▸ **EXERCISE INPUT**:
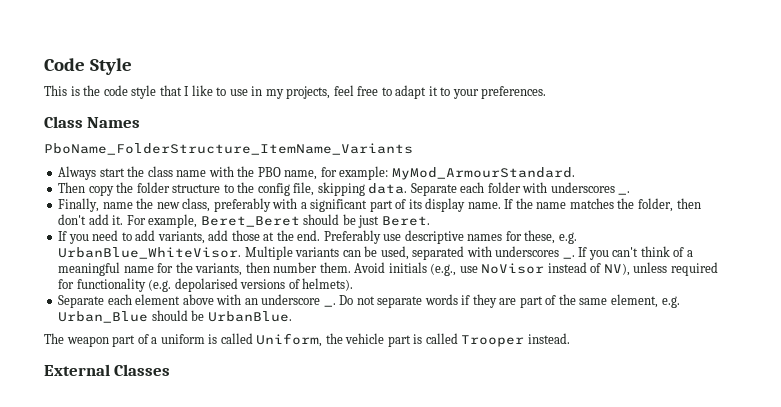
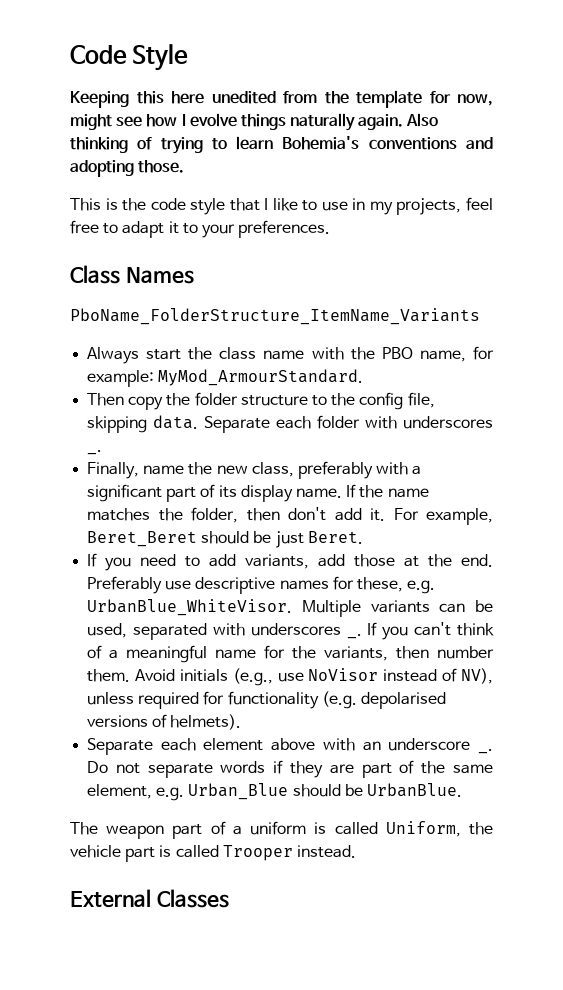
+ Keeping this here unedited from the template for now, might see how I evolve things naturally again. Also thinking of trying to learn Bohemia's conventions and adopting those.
--
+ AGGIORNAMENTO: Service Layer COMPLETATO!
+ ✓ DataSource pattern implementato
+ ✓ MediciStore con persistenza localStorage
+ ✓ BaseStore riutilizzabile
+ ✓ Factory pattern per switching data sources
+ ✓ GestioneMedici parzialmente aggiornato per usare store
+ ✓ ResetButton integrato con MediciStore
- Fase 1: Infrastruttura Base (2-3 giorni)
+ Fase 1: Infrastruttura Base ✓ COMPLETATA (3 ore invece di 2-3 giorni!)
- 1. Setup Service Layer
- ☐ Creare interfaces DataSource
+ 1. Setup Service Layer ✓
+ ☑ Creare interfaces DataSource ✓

▸ **WHAT YOU HAVE TO DO**:
Look through the listing, and copy each line in which the string "DataSource" turns up.

▸ **RESULT FOR THIS EXERCISE**:
+ ✓ DataSource pattern implementato
- ☐ Creare interfaces DataSource
+ ☑ Creare interfaces DataSource ✓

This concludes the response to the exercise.